Lesson – Say Vs. Tell

Say Vs. Tell

Say and Tell are used differently. Using one or the other incorrectly ranks near the top of the most common errors made by English learners. And these are BAD errors – by which I mean that they sound BAD and lower how fluent a learner seems a lot.

The difference between the two


When we use say, we should NOT say WHO we’re saying something to right after the word say. We can only say WHAT we’re saying there. We can say SOMETHING in other words: “I said what I thought.” We can’t say SOMEBODY something: “I said him what I thought.”

We CAN “say something to somebody”: “I said what I thought to them.”. But this isn’t very good either. It isn’t strictly wrong, but it isn’t so fluent. It’s much more natural and better to use TELL in this case: “I told them what I thought.

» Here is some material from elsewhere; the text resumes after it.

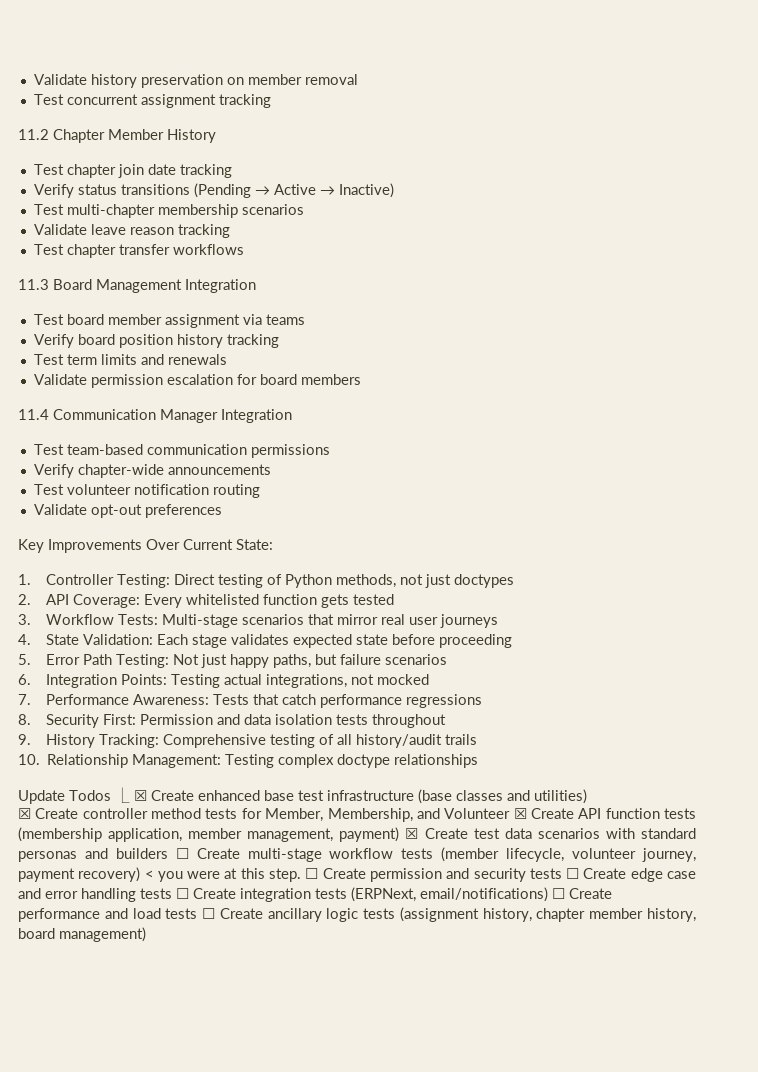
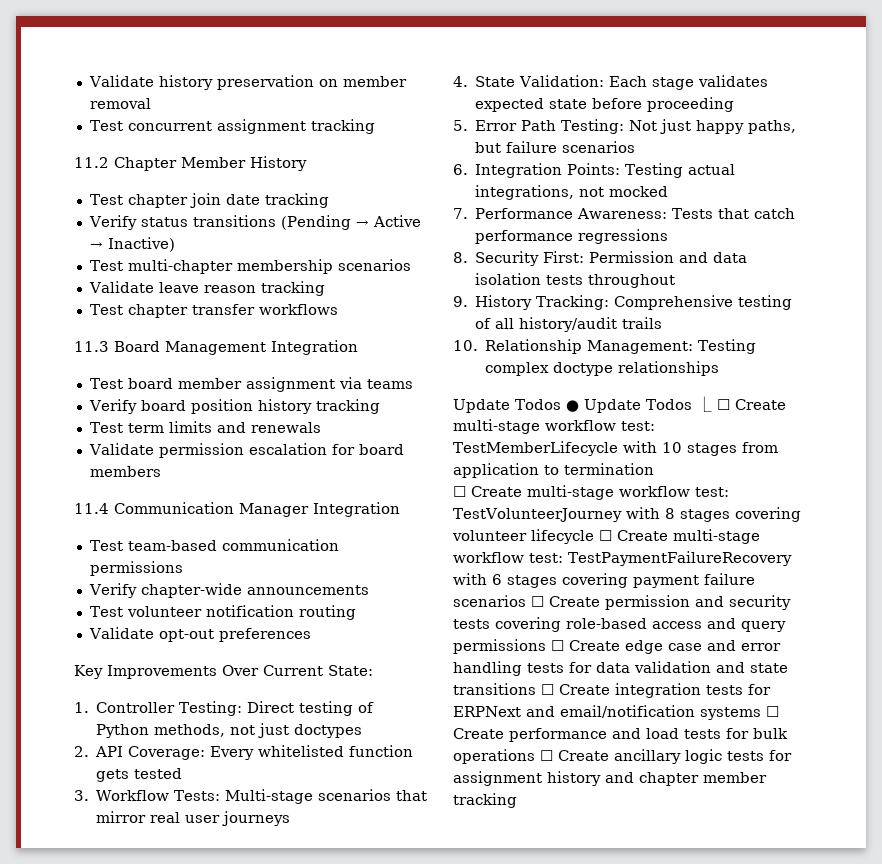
- Update Todos ⎿ ☒ Create enhanced base test infrastructure (base classes and utilities)
- ☒ Create controller method tests for Member, Membership, and Volunteer ☒ Create API function tests (membership application, member management, payment) ☒ Create test data scenarios with standard personas and builders ☐ Create multi-stage workflow tests (member lifecycle, volunteer journey, payment recovery) < you were at this step. ☐ Create permission and security tests ☐ Create edge case and error handling tests ☐ Create integration tests (ERPNext, email/notifications) ☐ Create performance and load tests ☐ Create ancillary logic tests (assignment history, chapter member history, board management)
+ Update Todos ● Update Todos ⎿ ☐ Create multi-stage workflow test: TestMemberLifecycle with 10 stages from application to termination
+ ☐ Create multi-stage workflow test: TestVolunteerJourney with 8 stages covering volunteer lifecycle ☐ Create multi-stage workflow test: TestPaymentFailureRecovery with 6 stages covering payment failure scenarios ☐ Create permission and security tests covering role-based access and query permissions ☐ Create edge case and error handling tests for data validation and state transitions ☐ Create integration tests for ERPNext and email/notification systems ☐ Create performance and load tests for bulk operations ☐ Create ancillary logic tests for assignment history and chapter member tracking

So with SAY we can’t say WHO we’re saying something to right after we use the word (say). With TELL it’s the opposite: with TELL, you HAVE TO say who you’re telling – practically always (99.99% with a couple of exceptions). You “tell somebody something”: “I told her what I thought.” We can’t tell SOMETHING without saying who first (normally): “I told what I thought.” Also wrong and bad wrong.

The exceptions are with “story”, “joke”, “lie”, “the truth”, and a few others maybe. When these are WHAT are being told, you don’t need to say WHO are being told them, though you still can: “She told a story.” OR She told us a story.” Most of the time, it’s like I said in the last paragraph though. You need to say WHO is being told something right after the word tell and before you say WHAT is being told: “Now I’ve told you the main things you need to know about this.”